Er zijn 2 grote doelen van wisselteelt.
Ten eerste zorg je ervoor dat ziekten en plagen tegengegaan worden. Iedere plant is namelijk wel favoriet van een bepaalde plaag. Zo houdt de Colorado-kever het meest van aardappels, hebben kolen vooral last van het koolwitje, en is phytophtora een ziekte die vooral tomaten treft, maar waar boontjes totaal niet gevoelig voor zijn.
Door ieder jaar hetzelfde gewas op dezelfde plaats te zetten, maak je het voor deze plagen en ziektes énorm gemakkelijk om hun favoriete planten terug te vinden (denk maar aan eitjes en schimmels die in de grond blijven zitten). Doorheen de jaren kunnen zij zich dus rustig blijven vermenigvuldigen.
Dit effect wordt nog vermeervoudigd wanneer we over grote oppervlaktes met hetzelfde gewas spreken. Dan weet je ook waarom ‘traditionele’ akkerbouwers snel het gevoel hebben dat ze pesticides moeten inzetten om hun oogst de moeite waard te maken.
Als je aan wisselteelt doet, duurt het meerdere jaren alvorens die planten weer op hun oorspronkelijke plaats komen te staan. Dat zijn jaren waarin de ondergrondse sporen van ziekten en plagen kunnen afsterven.
Het tweede doel van teeltrotatie is om de gezondheid van de bodem in stand te houden, of zelfs te verbeteren. Iedere plant heeft nood aan nét iets andere voedingsstoffen uit de bodem. Ze hebben andere bemestingsnoden. Sommige planten wortelen vrij diep in de aarde, terwijl andere net heel oppervlakkig blijven. Door deze afwisselende eisen te stellen aan de bodem, krijgt hij kans om de tekorten van vorige jaren weer bij te vullen.
Je kan ook ervoor zorgen dat er groenbemesters in de teeltrotatie verwerkt zijn.

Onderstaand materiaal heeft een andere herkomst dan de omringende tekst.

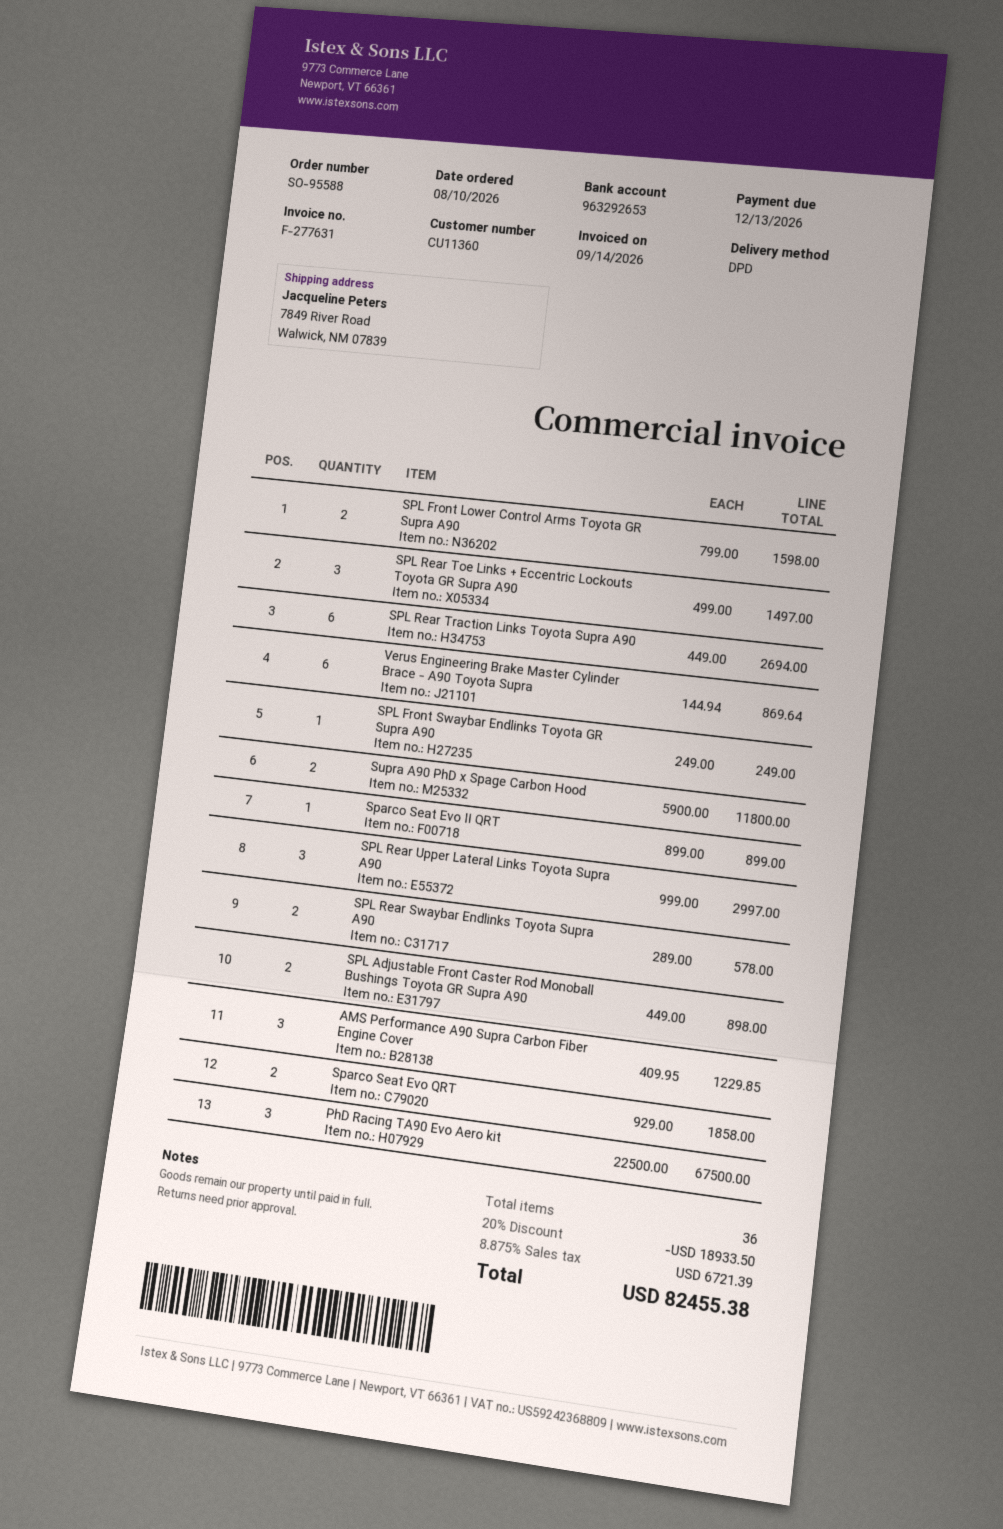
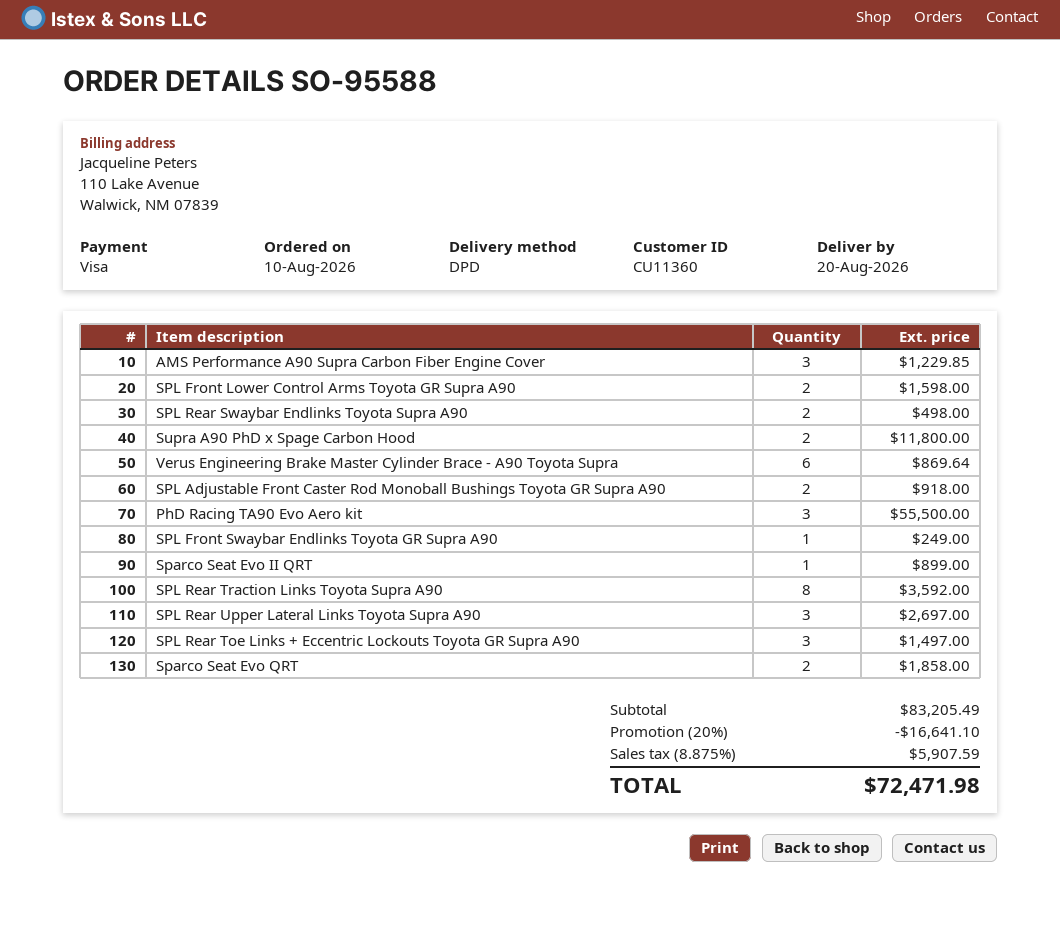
SPL Rear Traction Links Toyota Supra A90: 6 for 2694.00 -> 8 for 3592.00
SPL Rear Upper Lateral Links Toyota Supra A90: 3 for 2997.00 -> 3 for 2697.00
SPL Rear Swaybar Endlinks Toyota Supra A90: 2 for 578.00 -> 2 for 498.00
SPL Adjustable Front Caster Rod Monoball Bushings Toyota GR Supra A90: 2 for 898.00 -> 2 for 918.00
PhD Racing TA90 Evo Aero kit: 3 for 67500.00 -> 3 for 55500.00
discount: 20% = 18933.50 -> 20% = 16641.10
tax: 8.875% = 6721.39 -> 8.875% = 5907.59
total: 82455.38 -> 72471.98

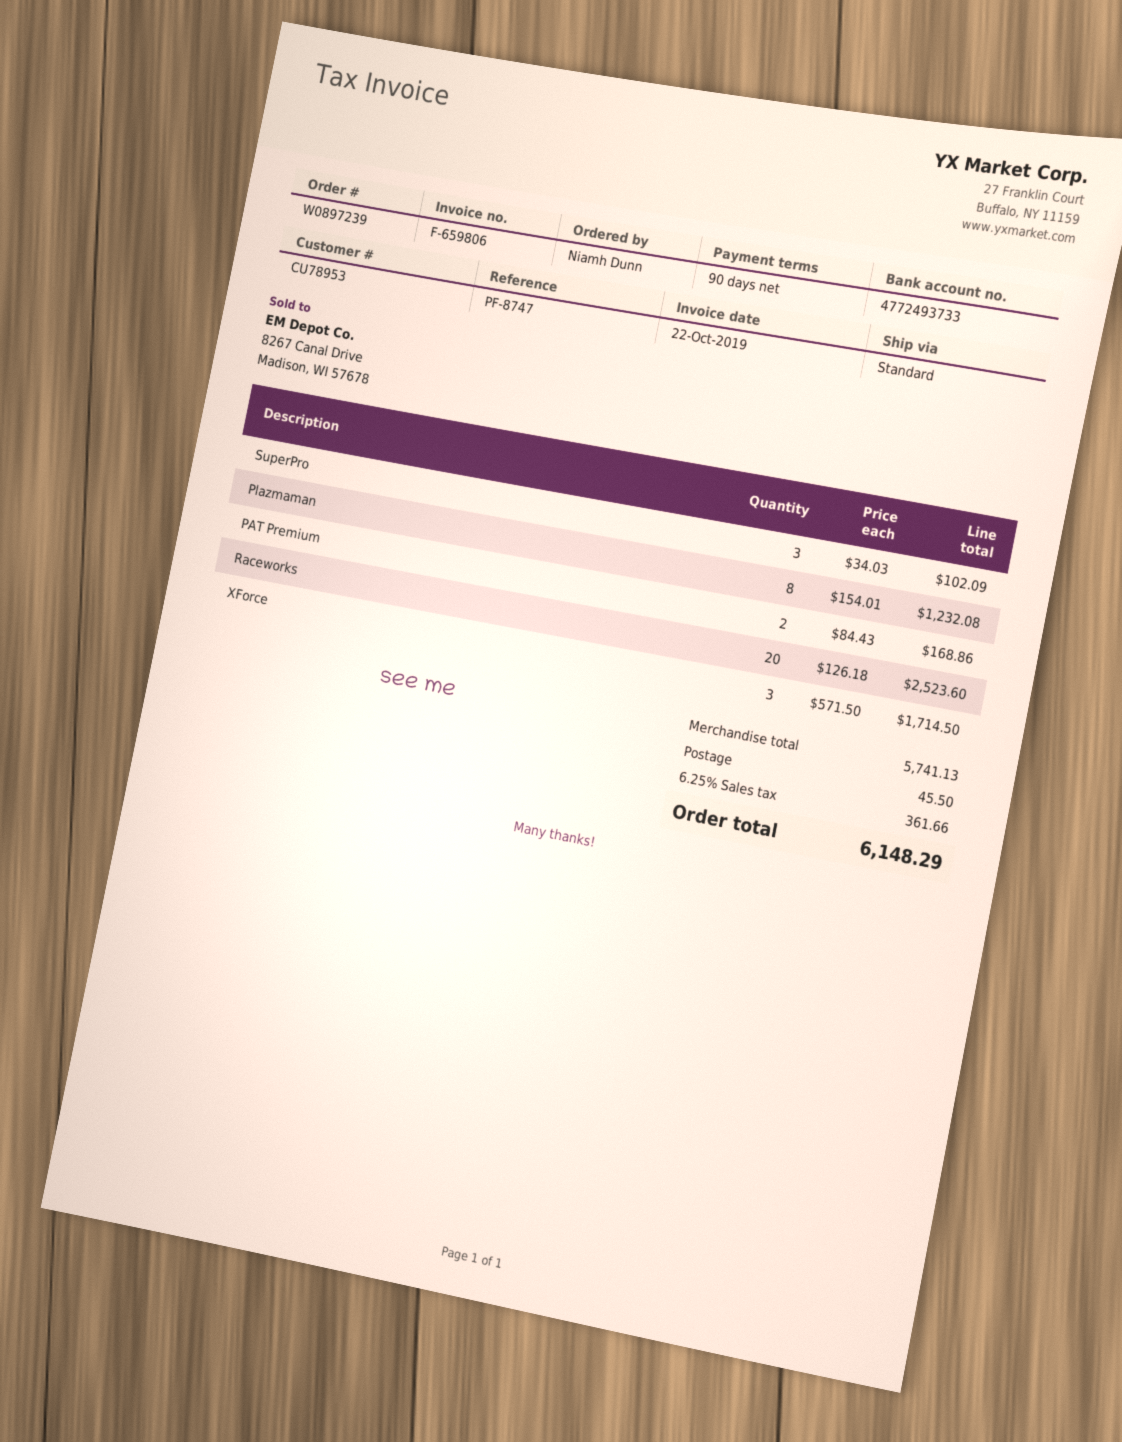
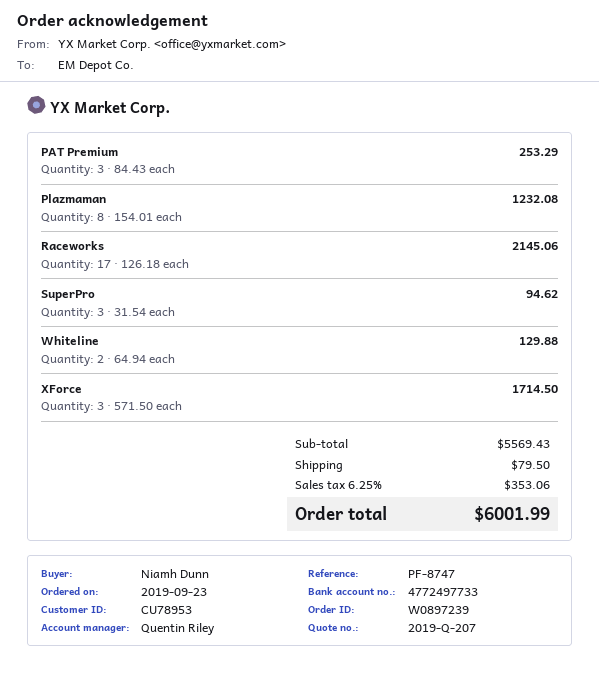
bank account: 4772493733 -> 4772497733
SuperPro: 3 x 34.03 = 102.09 -> 3 x 31.54 = 94.62
PAT Premium: 2 x 84.43 = 168.86 -> 3 x 84.43 = 253.29
Raceworks: 20 x 126.18 = 2523.60 -> 17 x 126.18 = 2145.06
Whiteline: none -> 2 x 64.94 = 129.88
subtotal: 5741.13 -> 5569.43
shipping: 45.50 -> 79.50
tax: 6.25% = 361.66 -> 6.25% = 353.06
total: 6148.29 -> 6001.99

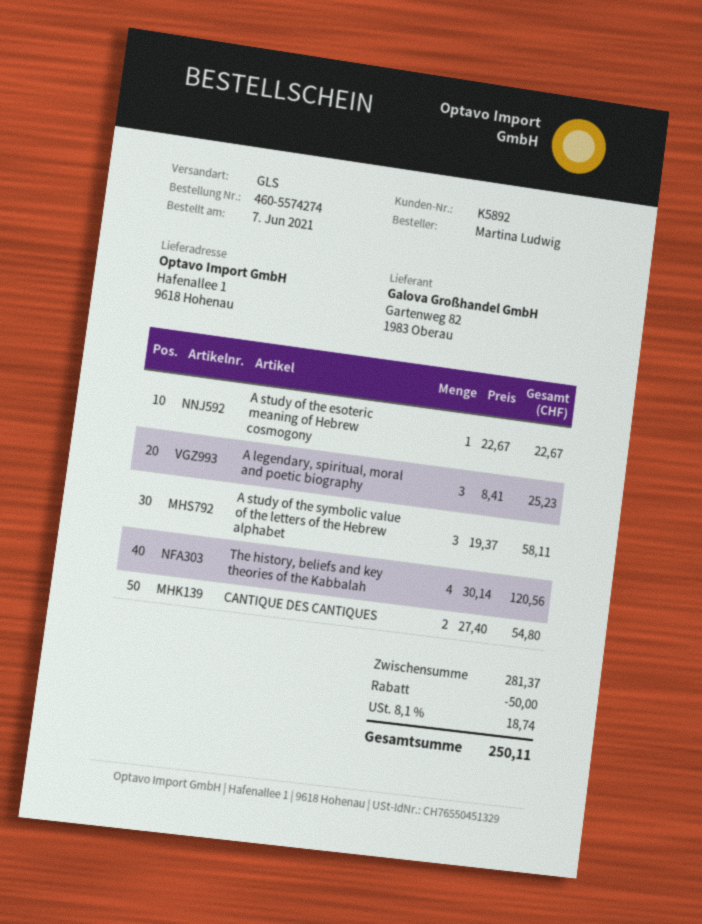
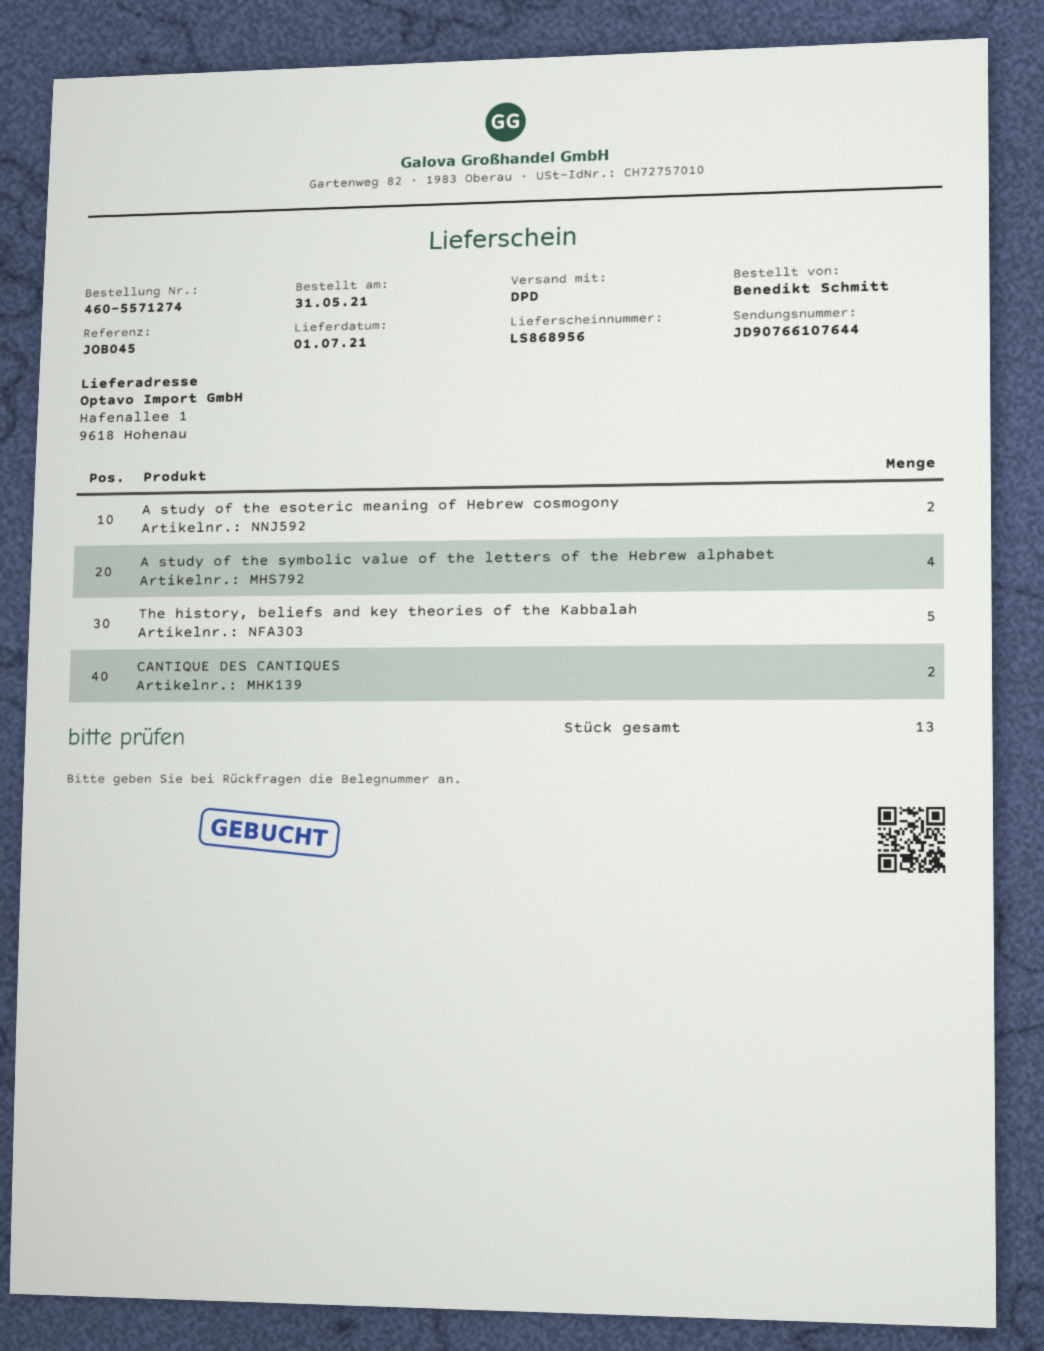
order number: 460-5574274 -> 460-5571274
order date: 2021-06-07 -> 2021-05-31
ordered by: Martina Ludwig -> Benedikt Schmitt
shipping method: GLS -> DPD
A study of the esoteric meaning of Hebrew cosmogony: 1 -> 2
A legendary, spiritual, moral and poetic biography: 3 -> none
A study of the symbolic value of the letters of the Hebrew alphabet: 3 -> 4
The history, beliefs and key theories of the Kabbalah: 4 -> 5

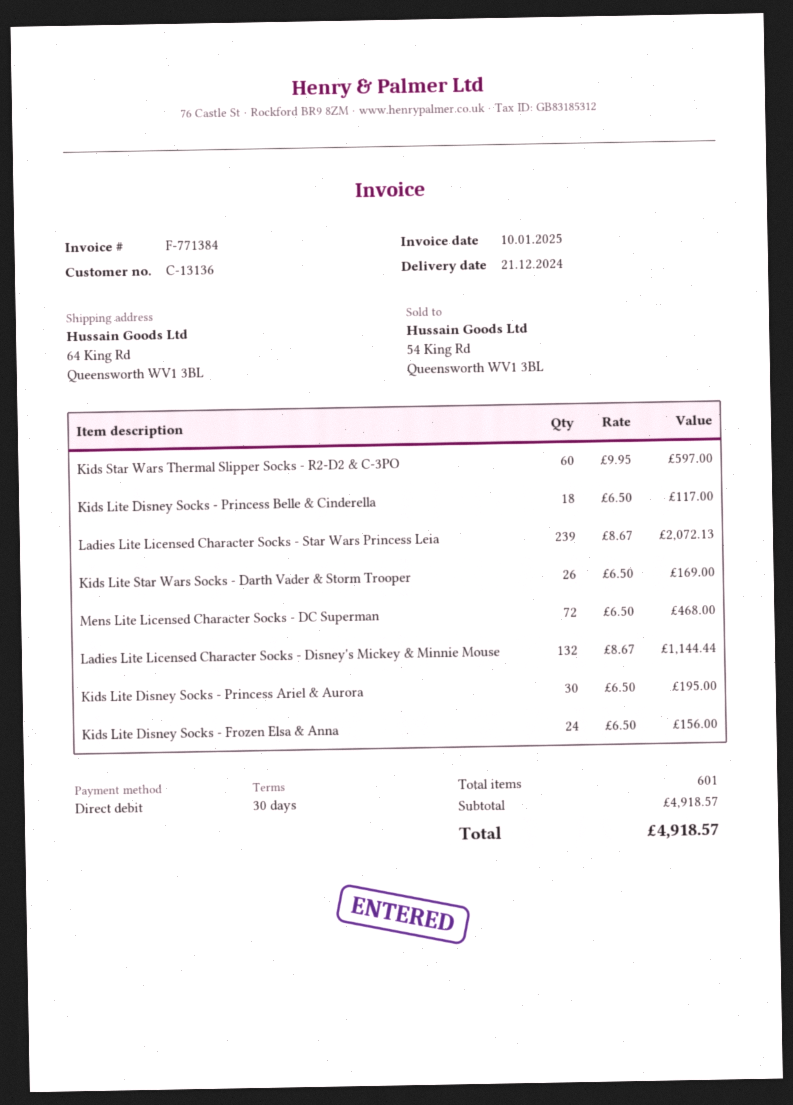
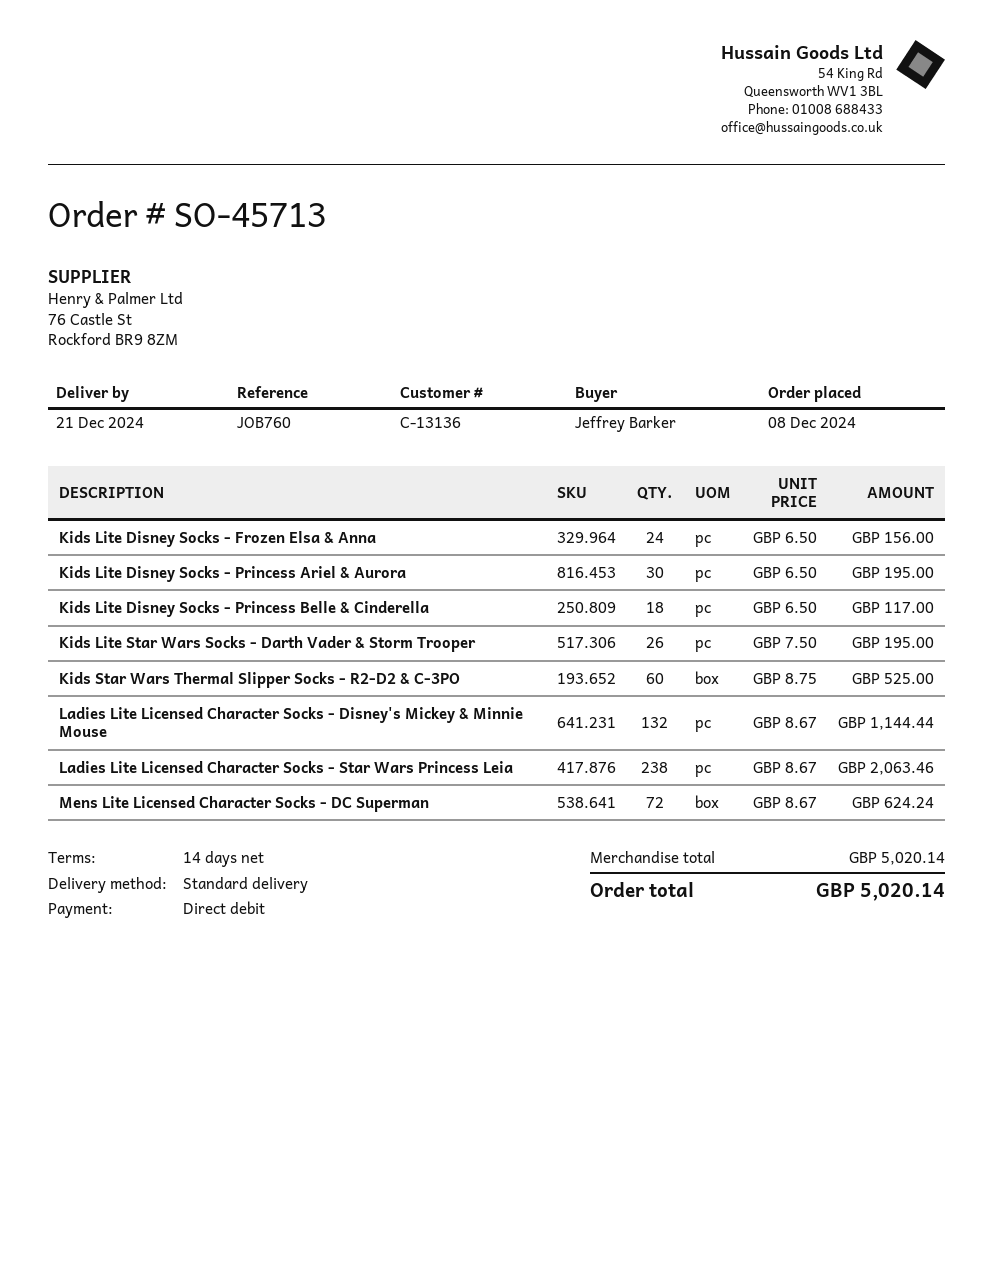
payment terms: 30 days -> 14 days
Kids Star Wars Thermal Slipper Socks - R2-D2 & C-3PO: 60 x 9.95 = 597.00 -> 60 x 8.75 = 525.00
Ladies Lite Licensed Character Socks - Star Wars Princess Leia: 239 x 8.67 = 2072.13 -> 238 x 8.67 = 2063.46
Kids Lite Star Wars Socks - Darth Vader & Storm Trooper: 26 x 6.50 = 169.00 -> 26 x 7.50 = 195.00
Mens Lite Licensed Character Socks - DC Superman: 72 x 6.50 = 468.00 -> 72 x 8.67 = 624.24
subtotal: 4918.57 -> 5020.14
total: 4918.57 -> 5020.14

Groenbemesters zijn (simpel gezegd) planten die de bodemgezondheid bevorderen door nutriënten vast te houden, en bodemerosie te voorkomen. Als je deze planten nadien onderwerkt in de grond (of als mulch gebruikt), zorgt die extra organische stof voor de stimulering van het bodemleven.
Ook groenten die onder de vlinderbloemige familie horen (denk dan vooral aan bonen en peultjes) zijn een vorm van groenbemester. Zij leggen stikstof uit de lucht vast in de bodem. Daar profiteren zij (en andere planten) dan later van.
Het volgende om bij na te denken is de volgorde van de rotatie.
Door een goede opeenvolging uit te denken, kan je niet enkel plagen en ziekten voorkomen en de verarming van je grond tegengaan, je kan de grond een énorme boost geven.
Er zijn verschillende schema’s terug te vinden over gebruikte volgordes. De bekendste is het schema dat ook door bijvoorbeeld Velt wordt aangeraden:
Aardappelen –> Peulen –> Kolen –> Bladgewassen –> Vruchtgewassen –> Wortelgewassen
(te onthouden door het ezelsbruggetje: Alle Pesticiden Kunnen Beter Vermeden Worden.)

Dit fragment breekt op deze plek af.